Our Lady Has Left the Building
17:21 / 20.04.06
From the Sex and Relationships Forum thread:

sibyline, beating Qalyn to a Q Even the existing forum names strike me as male-centric. "Laboratory" doesn't inspire me to post about eating disorders for instance (and yes, i know i know, men have eating disorders too), nor does "Head Shop" inspire me to ask for anecdotal advice about monogamous v. polyamorous relationships. And yes, I was able to ask my questions in Convo but I think it would have been better-addressed in a Relationshps forum.

Whilst I'm not saying I agree or disagree with that idea I'm just wondering, do you feel the names are accurate or naff? Have discussions moved on so some fora descriptions need to be rejigged, or have we got things all right at the moment?
 
 
Spatula Clarke
17:27 / 20.04.06
How is naming a forum that primarily deals with theory "Head Shop" male-centric?
 
 
Less searchable M0rd4nt
17:34 / 20.04.06
And why is a Laboratory just for blokes?
 
 
Dead Megatron
17:58 / 20.04.06
I second above posts. To think "Laboratory" is for guys is to fall on the same cliché that would say that "Art, Fashion, and Design" is for chicks and "teh gayers".

And, in fact, I've worked as a intern in (a few) bio labs a long time ago, and they all had more women then men working in them (except one, for advanced genetics, way back in the Genoma Project days, but those guys were creepy in a very "David Icke" way, so I'm not counting it). "Women don't do hard science" is an outdated stereotype, and one that's more and more dismised by every day practice. It may take a while before those mummies in the Nobel Commitee realize so, but it is.
 
 
miss wonderstarr
18:24 / 20.04.06
I did think the suggestion of "Body Shop" for a forum about sex and relationships was unnecessarily and irrelevantly consumption or consumer or perhaps capital-centric; same with "Head Shop", really. A Head Shop is like what used to be called a "hippy shop", as I understand it - the sort of place you could buy incense sticks and tarot cards - but I'm not sure why a forum about interpersonal relationships should have Shop in the title, especially when Body Shop is the name of an actual international brand.
 
 
Aertho
18:35 / 20.04.06
Body Shop actually sounds male to me.

It connotes auto repair shops, and I would assume there to be a similar view of the human form within the bounds of that forum, should it exist. Our bodies are what transports our minds, so discourse of, about, and to the betterment of, those vehicles would take place in the "The Body Shop".

I don't use no face creams.
 
 
ShadowSax
18:39 / 20.04.06
how about "the body spot"?
 
 
Isadore
18:46 / 20.04.06
I don't see them as being gendered.

Try looking at some electrical engineering terminology sometime -- seimens as unit of conductance (yes, I know it was someone important's last name, but really, was no one actually listening?), male and female plugs, couplings, etc.
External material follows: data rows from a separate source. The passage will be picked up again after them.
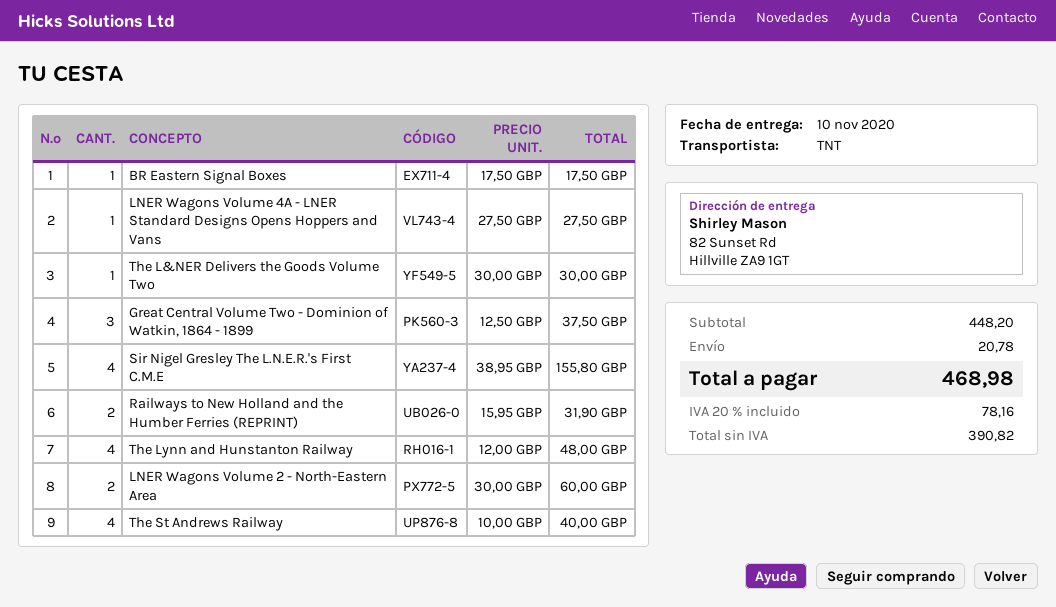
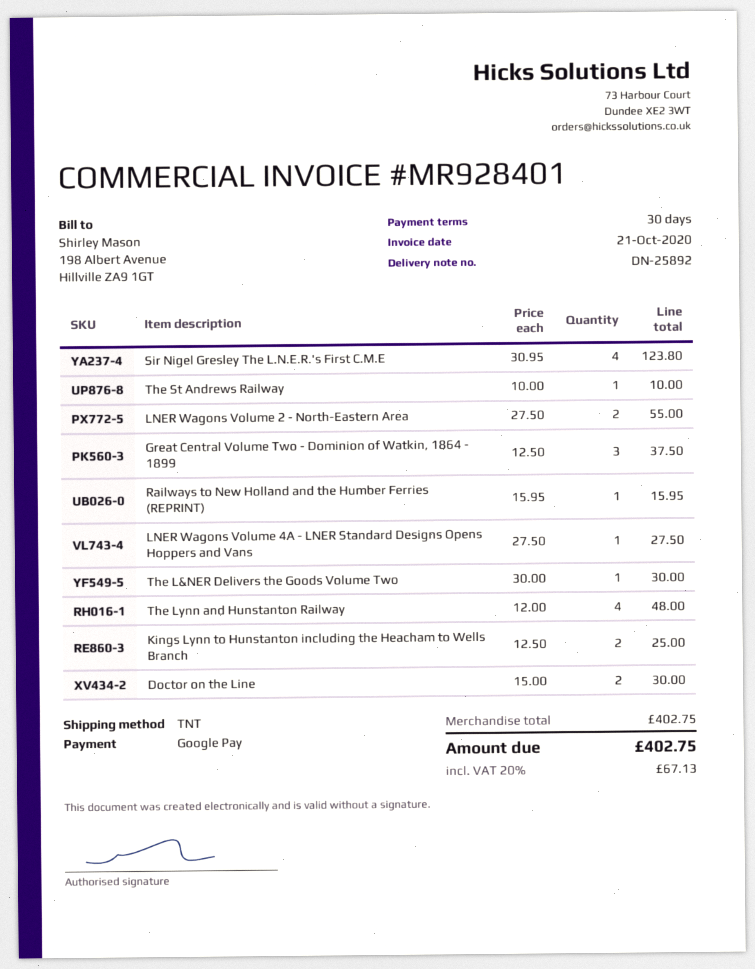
BR Eastern Signal Boxes: 1 x 17.50 = 17.50 -> none
Sir Nigel Gresley The L.N.E.R.'s First C.M.E: 4 x 38.95 = 155.80 -> 4 x 30.95 = 123.80
Railways to New Holland and the Humber Ferries (REPRINT): 2 x 15.95 = 31.90 -> 1 x 15.95 = 15.95
LNER Wagons Volume 2 - North-Eastern Area: 2 x 30.00 = 60.00 -> 2 x 27.50 = 55.00
The St Andrews Railway: 4 x 10.00 = 40.00 -> 1 x 10.00 = 10.00
Kings Lynn to Hunstanton including the Heacham to Wells Branch: none -> 2 x 12.50 = 25.00
Doctor on the Line: none -> 2 x 15.00 = 30.00
subtotal: 448.20 -> 402.75
shipping: 20.78 -> none
tax: 20% = 78.16 -> 20% = 67.13
total: 468.98 -> 402.75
I used to have a list around here; I'll have to see if I can find it.
 
 
Dead Megatron
18:53 / 20.04.06
How about "the Love Pub". Gender/orientation-neutral enough?
 
 
Aertho
18:58 / 20.04.06
I thought this was just a pleasant examination of whether the names of Barbelith Fora were gendered, and whether the names of said fora put off participation. If someone was angered or something, I'd suggest oversensitivity as well.

In all honesty, there's no automatic genderedness at all for moi.
 
 
Isadore
19:09 / 20.04.06
Oh, and I for one like the title of the Laboratory. It reminds me of blowing out all the pipes in the chemistry / bio building, starting fires, fantasizing about genetically engineering frogs with wings, and similar amusing pastimes. It says more 'mad scientist' than 'boy club' to me.
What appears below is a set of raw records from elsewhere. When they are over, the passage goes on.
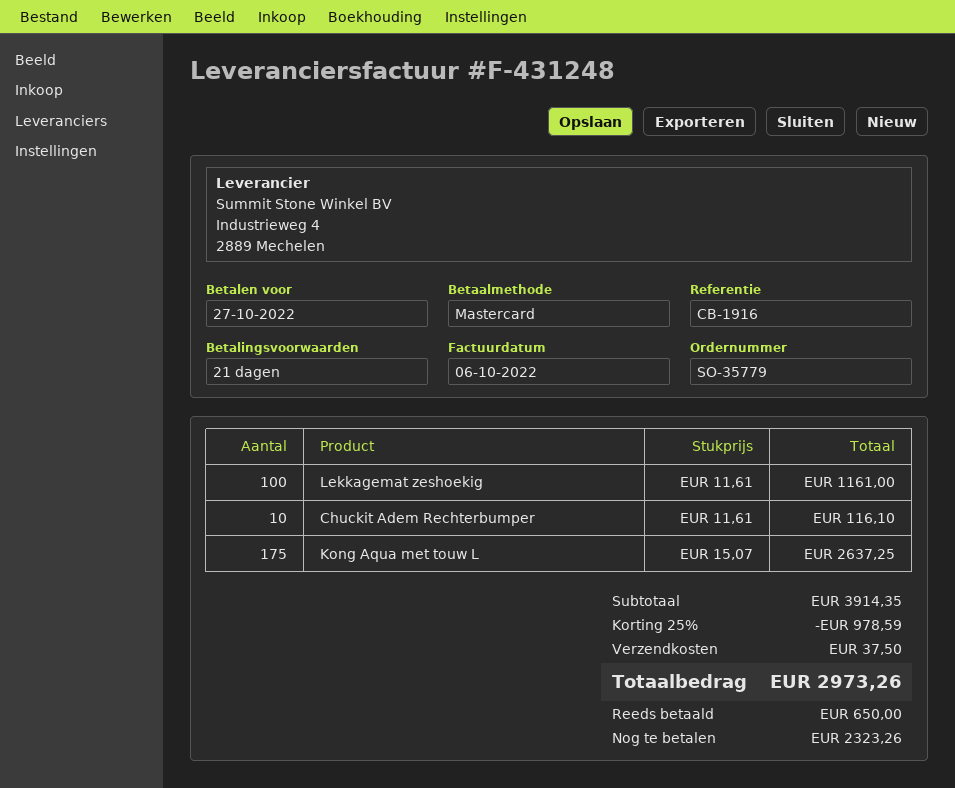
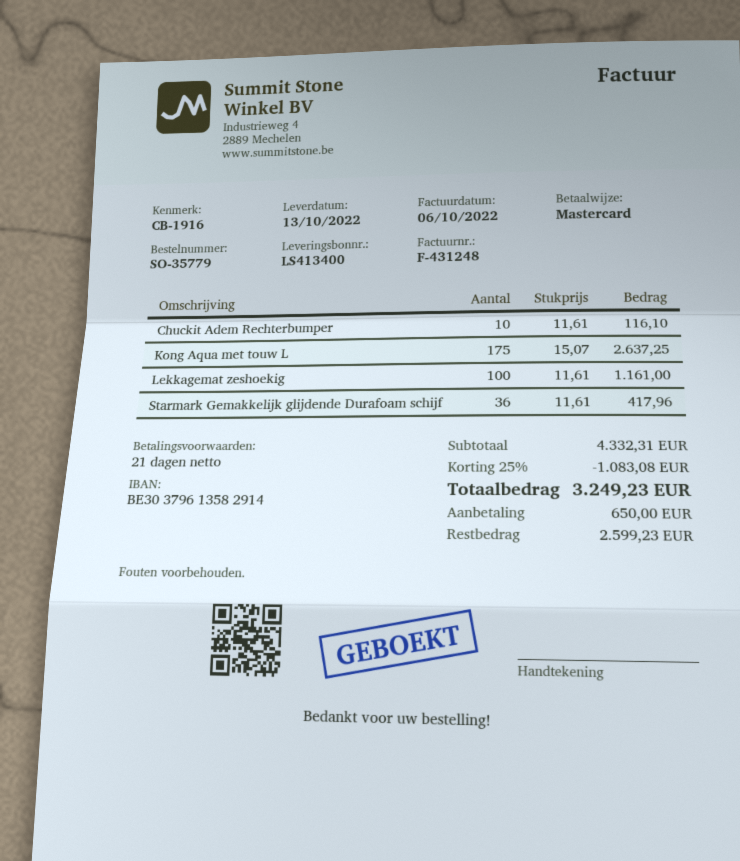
Starmark Gemakkelijk glijdende Durafoam schijf: none -> 36 x 11.61 = 417.96
subtotal: 3914.35 -> 4332.31
discount: 25% = 978.59 -> 25% = 1083.08
shipping: 37.50 -> none
total: 2973.26 -> 3249.23
balance: 2323.26 -> 2599.23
Labs can be used in all sorts of scientific disciplines, and while some are obviously mostly male at the moment (the aforementioned engineering), some are not -- like biology and chemistry. Also, a lot of scientific fields are getting more and more women entering them every year, so the gap is shrinking; let's let the gender gap quietly fade into oblivion along with the concepts of ether and the plum pudding model of the atom!
 
 
Less searchable M0rd4nt
19:17 / 20.04.06
(Actually, thinking about it, I think of labs and science generally as being slightly woman-y. I have no idea why, but when I think 'scientist' the picture that pops into my head is a slightly geeky looking woman with choppy grey hair, drinking coffee in a lab coat. Or maybe I'm thinking of science as being me-y, something I find familiar and comfortable and have therefore infected with my dastardly girl germs. Or something.)
 
 
Aertho
19:25 / 20.04.06
Me too Mordant. A smart and kindly middle-aged woman. And strangely, Art, Fashion & Design takes on a male persona. Not a very masculine one, but decidedly male. A kind of tall, lanky and descriminate individual with a sharp wit and smart tailoring. Perhaps Dabh Surgot wears many costumes?
 
 
sibyline, beating Qalyn to a Q
20:18 / 20.04.06
gosh, since when did "male-centric" get suddenly interpreted as "male-exclusive?"
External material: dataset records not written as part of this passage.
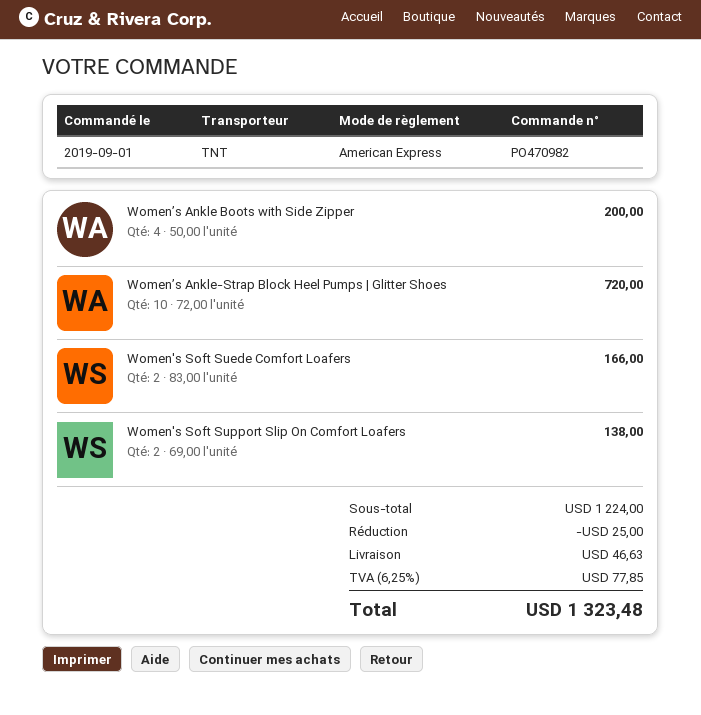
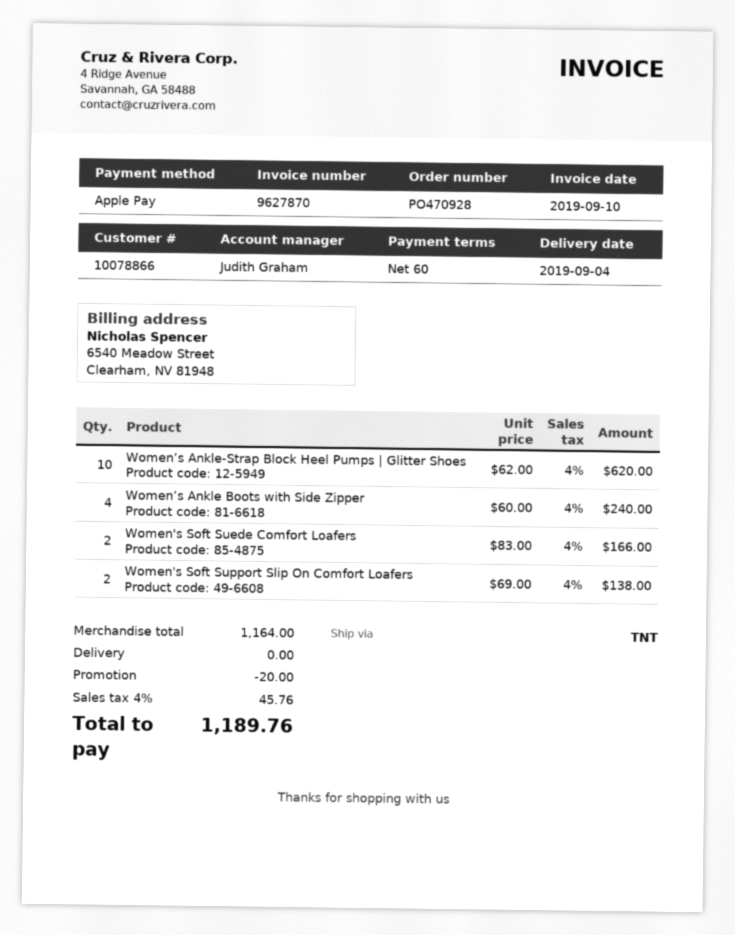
order number: PO470982 -> PO470928
payment method: American Express -> Apple Pay
Women’s Ankle Boots with Side Zipper: 4 x 50.00 = 200.00 -> 4 x 60.00 = 240.00
Women’s Ankle-Strap Block Heel Pumps | Glitter Shoes: 10 x 72.00 = 720.00 -> 10 x 62.00 = 620.00
subtotal: 1224.00 -> 1164.00
discount: 25.00 -> 20.00
shipping: 46.63 -> 0.00
tax: 6.25% = 77.85 -> 4% = 45.76
total: 1323.48 -> 1189.76

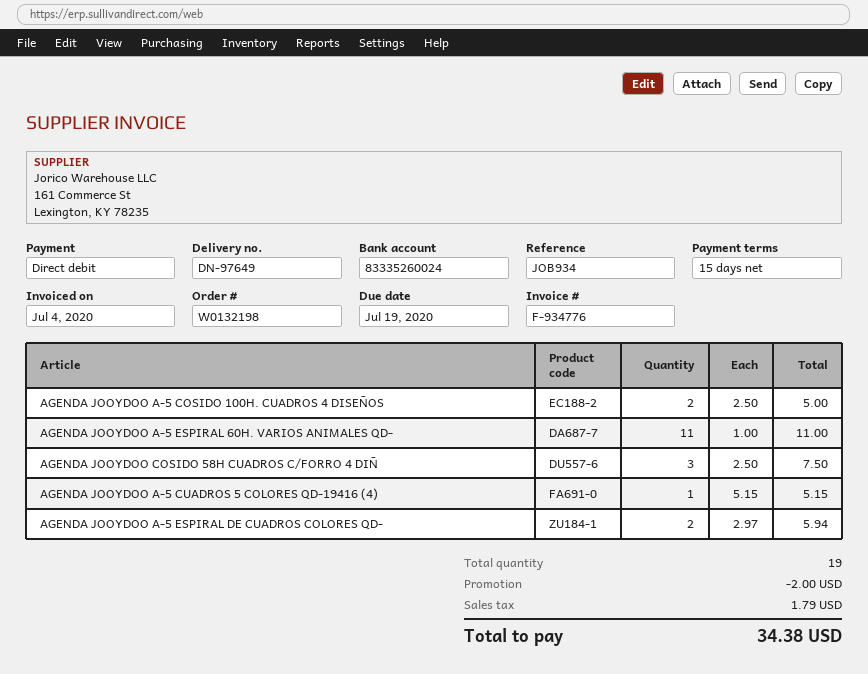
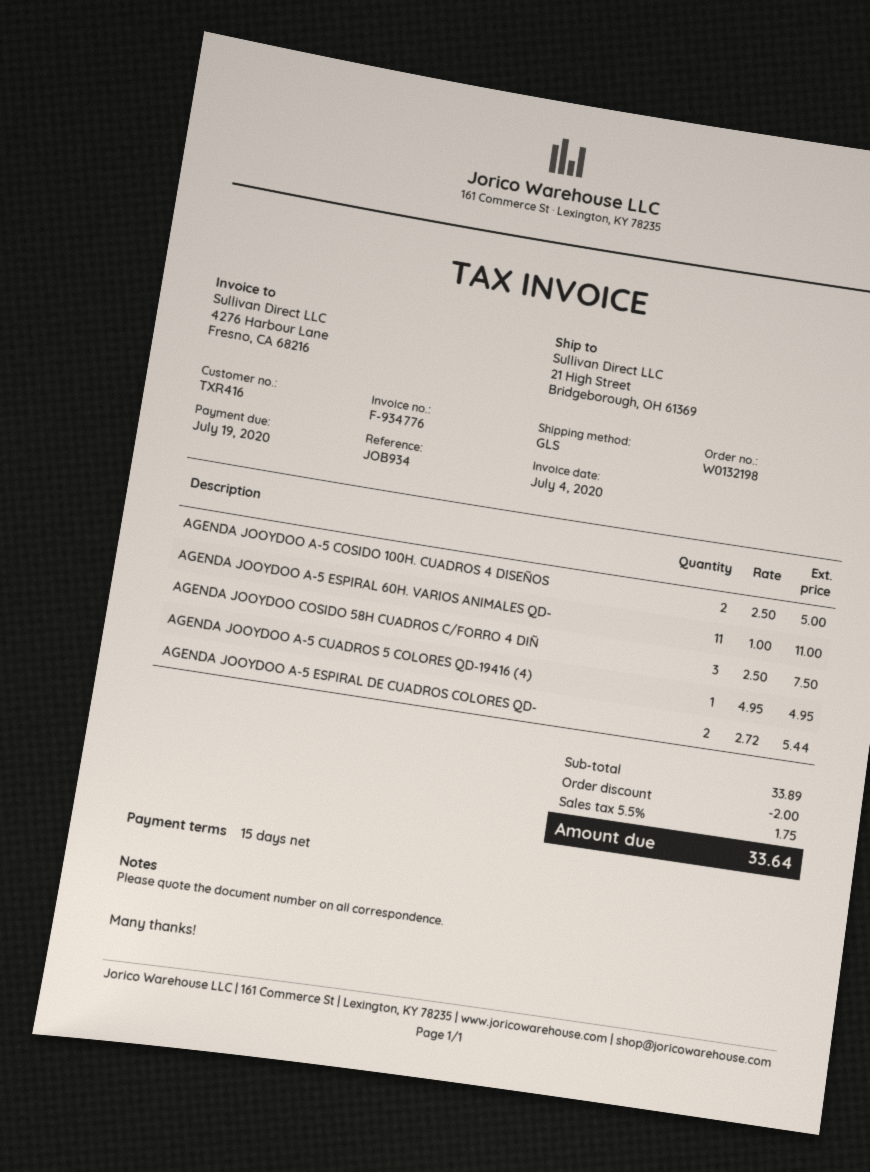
AGENDA JOOYDOO A-5 CUADROS 5 COLORES QD-19416 (4): 1 x 5.15 = 5.15 -> 1 x 4.95 = 4.95
AGENDA JOOYDOO A-5 ESPIRAL DE CUADROS COLORES QD-: 2 x 2.97 = 5.94 -> 2 x 2.72 = 5.44
tax: 1.79 -> 1.75
total: 34.38 -> 33.64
while i think this is a worthy discussion topic, i do think that my comments were quoted out of context, in the sense that i was talking about how "laboratory" and "head shop" without a countervailing forum like "relationships" or "love shack" or whahaveyou, makes it hard for me to envision posting to those forums in a way that achieves my ends.

for instance, i introduced the mono, poly, and everything in between thread by saying that i looked in head shop and found a polyamory thread but it was highly theoretical and abstract, whereas i wanted to actually hear about people's personal experiences if they were willing to share them.

i certainly did not mean to say that labs are for boys and kitchens are for girls. i was the lone female member of a cognitive science lab at MIT for two years, so i am well aware of how these stereotypes operate.

what i'm saying is that if you don't have room on the board for people to talk about their emotions and personal relationships, then saying, "oh, go to laboratory if you want to talk about your body," or "go to head shop if you want to talk about love," is a pretty lousy way of going about it, because those forums have a culture that leans towards logical and theoretical, rather than anecdotal and interpresonal discussion. and the titles and descriptions for those forums, laboratory especially, i think encourage that kind of discourse.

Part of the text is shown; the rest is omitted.